Detected change data:
══════════════════════════════

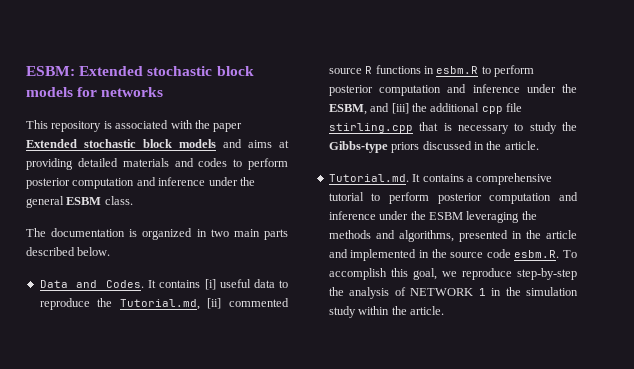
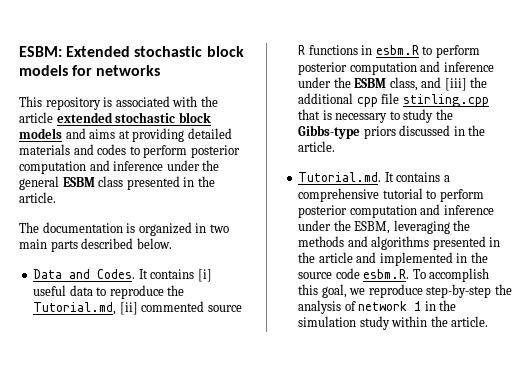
[213,123,243,132] [26,139,77,148] paper Extended -> [19,112,113,123] article extended
[104,196,133,205] class. -> [98,176,215,190] [19,192,56,203] class presented in the article.
[328,104,367,115] ESBM, -> [354,77,418,91] ESBM class,
[428,212,463,220] ESBM -> [354,221,391,234] ESBM,
[398,230,454,242] algorithms, -> [371,236,430,250] algorithms
[410,288,474,296] NETWORK -> [358,301,408,311] network

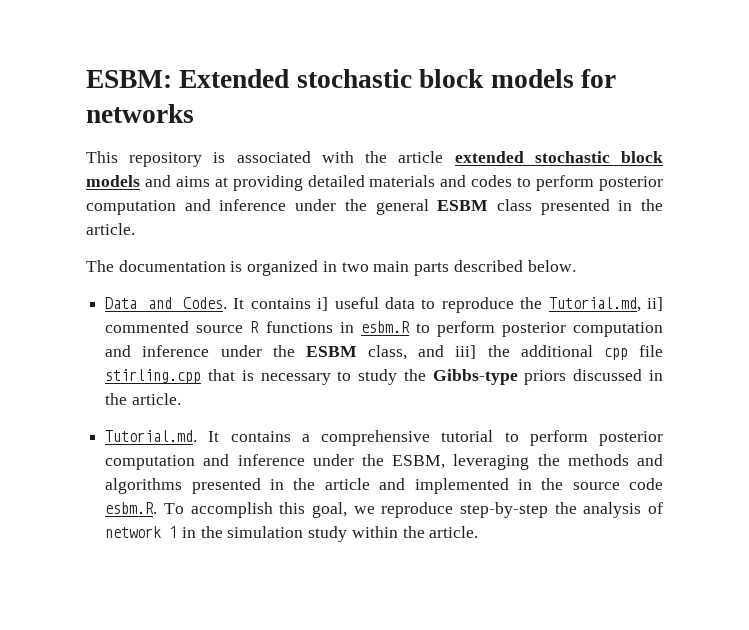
[197,269,212,282] [i] -> [317,297,329,311] i]
[119,302,138,315] [ii] -> [647,297,663,311] ii]
[444,78,467,91] [iii] -> [455,345,477,359] iii]

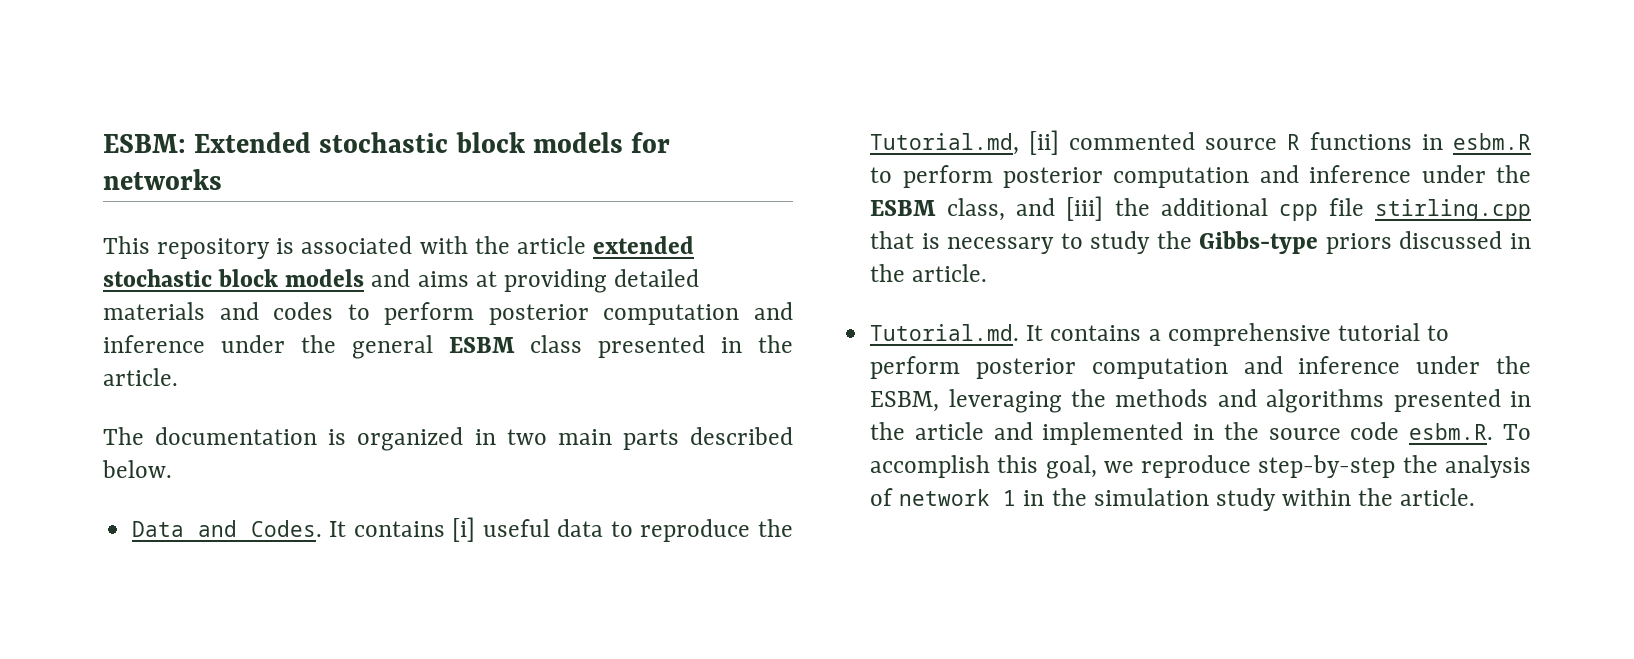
[317,297,329,311] i] -> [452,517,476,542] [i]
[647,297,663,311] ii] -> [1029,130,1060,155] [ii]
[455,345,477,359] iii] -> [1066,196,1104,221] [iii]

══════════════════════════════

Determine how many lines of the records hold the word "class", giving only that number.

SOLUTION: 2